Не было души более открытой, более тонкой и более проникновенной, не было таланта более пленительного, не было сердца более честного и более благородного.
Уильям Рольстон:
Пушкина он чуть ли не боготворил. На смертном одре он высказал своим друзьям, что желал бы лежать возле Пушкина, но что он чувствует себя недостойным такой великой чести и что такое желание слишком дерзновенно с его стороны.

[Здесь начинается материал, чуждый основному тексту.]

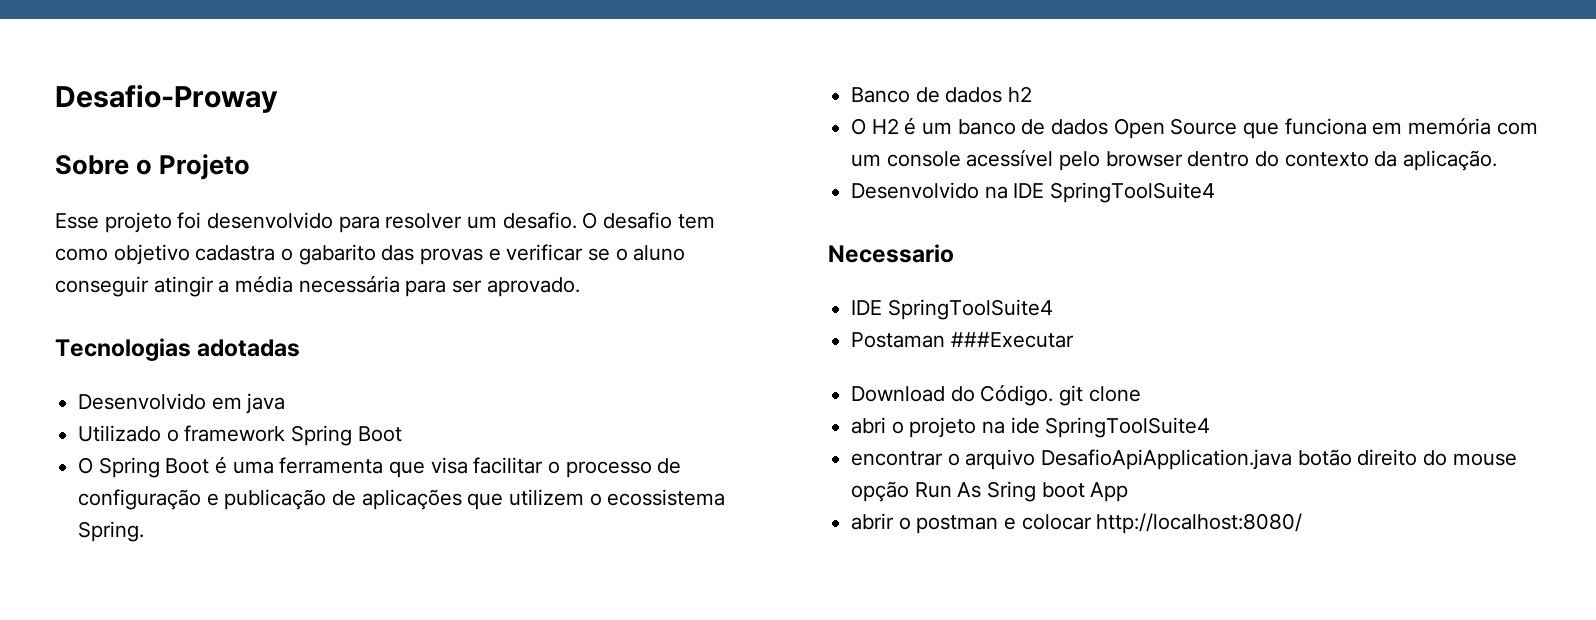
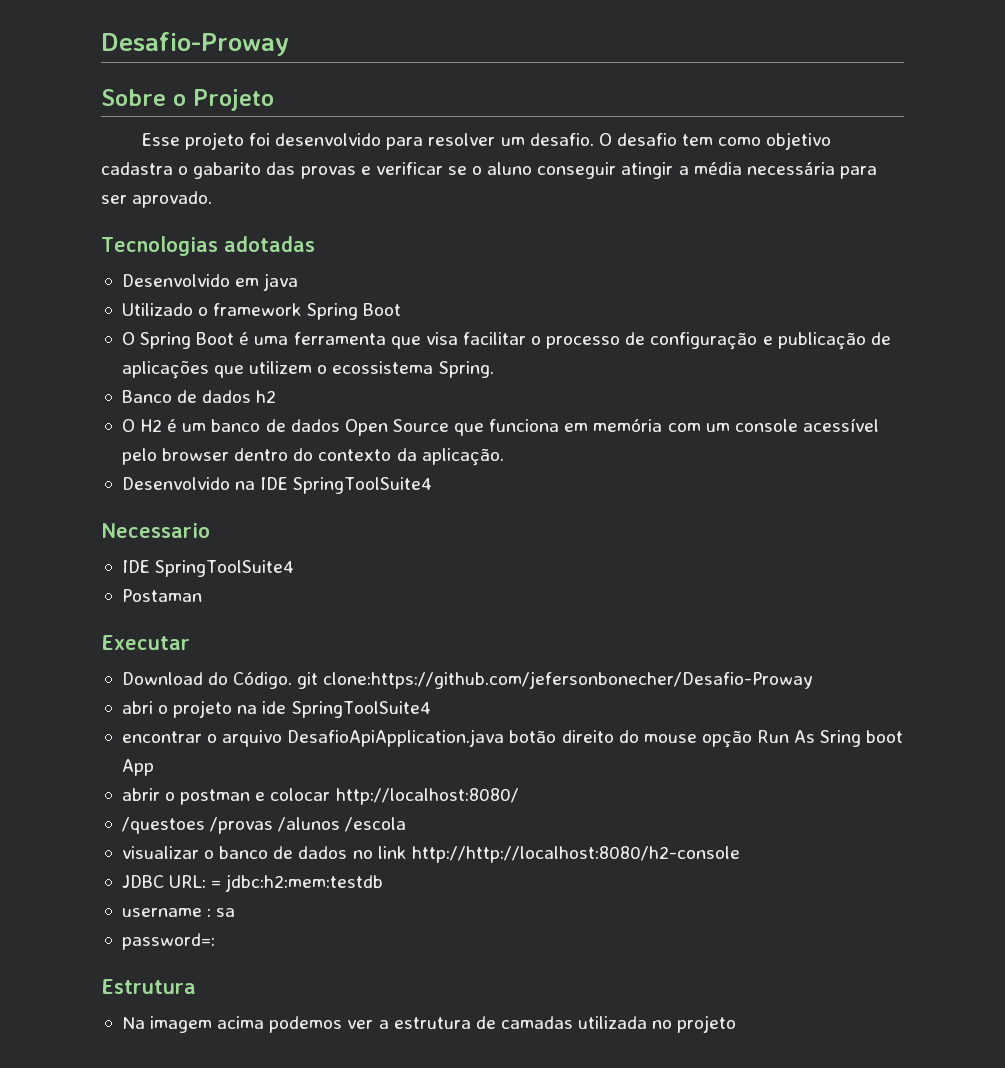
[950,332,1074,348] ###Executar -> [101,635,190,650] // Executar
[1088,386,1141,402] clone -> [323,671,814,689] clone:https://github.com/jefersonbonecher/Desafio-Proway
(1303, 523) none -> [120,817,407,834] [121,846,740,863] [121,874,384,892] [121,908,236,917] [121,933,215,950] [101,979,196,994] [121,1015,737,1033] // /questoes /provas /alunos /escola // visualizar o banco de dados no link http://http://localhost:8080/h2-console // JDBC URL: = jdbc:h2:mem:testdb // username : sa // password=: // Estrutura // Na imagem acima podemos ver a estrutura de camadas utilizada no projeto

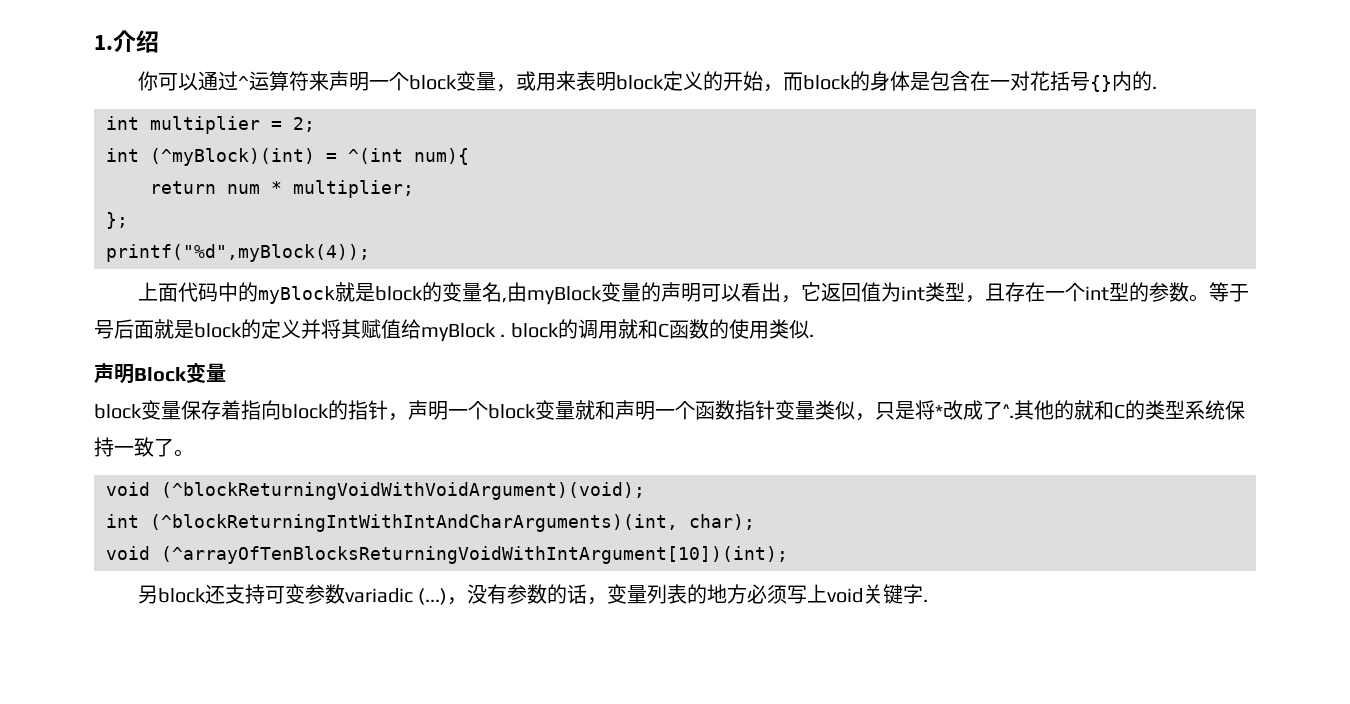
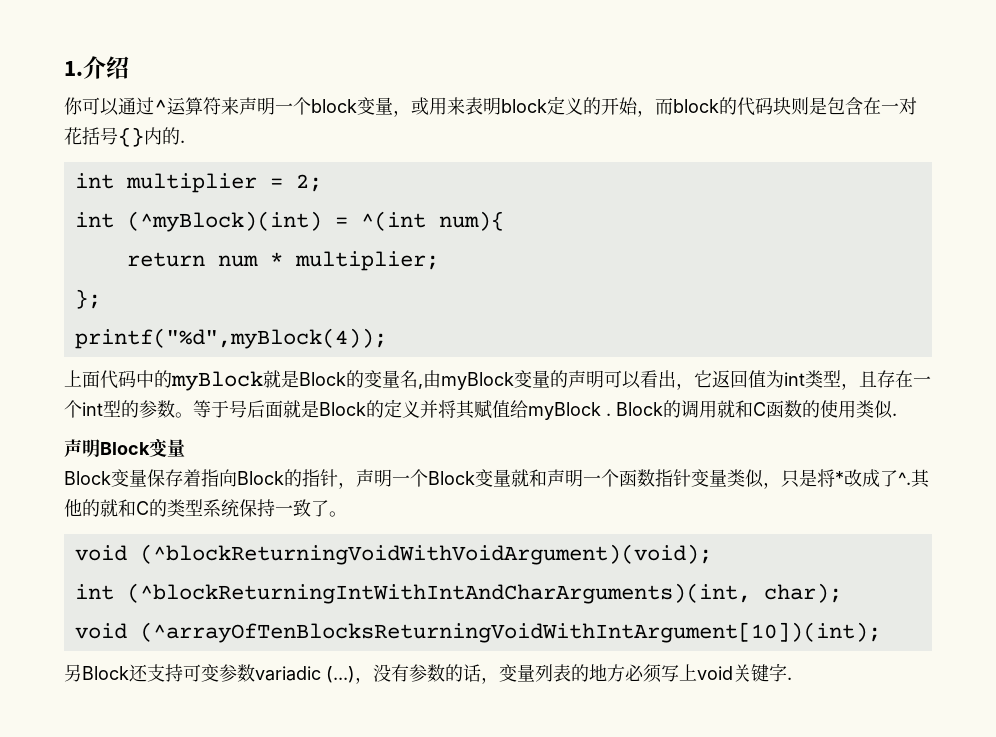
[869,71,910,91] 身体 -> [737,97,809,116] 代码块则
[374,286,423,301] block -> [299,372,346,386] Block
[194,323,242,338] block -> [319,402,366,416] Block
[510,323,559,338] block -> [616,402,663,416] Block
[94,404,142,419] block -> [64,471,111,485] Block
[281,404,329,419] block -> [237,471,284,485] Block
[488,404,536,419] block -> [428,471,475,485] Block
[157,588,206,603] block -> [82,666,129,680] Block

Эдмон Гонкур. Из дневника:
22 марта 1872. Он говорит, что когда ему грустно, когда у него дурное настроение, двадцать стихов Пушкина спасают его от меланхолии, вливают в него бодрость, будоражат. Они приводят его в состояние восхищенного умиления, которого не может у него вызвать никакое великое и благородное деяние. Только литература способна порождать такое просветление духа, и оно сразу же дает себя знать физически приятным ощущением – ощущением тепла на щеках!
Генри Джеймс:
Тургенев придавал очень большое значение форме, хотя и не в такой степени, как это делали Флобер и Эдмон де Гонкур. Среди литераторов он имел вполне определенные и живые симпатии. Он с большим уважением относился к Жорж Санд, главе старой романтической традиции, но уважение это вытекало из общих причин, главную роль среди которых играла личность самой Жорж Санд: Тургенев считал ее чрезвычайно благородной и искренней женщиной. Как я уже сказал, он питал большую привязанность к Густаву Флоберу, который платил ему тем же. <…>
Для Тургенева искусство всегда должно было оставаться искусством вечным и нетленным. Это положение являлось для него аксиомой, не требовавшей доказательств. <…> Он прекрасно знал, что требования уступок в этой области никогда не идут со стороны самих художников, но всегда предъявляются покупателями, издателями, подписчиками и т. п. Он говорил, что не понимает, как повесть может быть нравственной или безнравственной, к ней также странно предъявлять подобные требования, как и к картине или симфонии. <…> Но, конечно, его понимание свободы искусства было несравненно шире понимания его французских собратьев. В нем чувствовалось знание всего огромного разнообразия жизни, знание малодоступных другим явлений и ощущений, чувствовался горизонт, в котором терялся узкий горизонт Парижа, и эта широта знания и понимания выделяла его среди парижских литераторов. За сказанным им чувствовалось много невысказанного.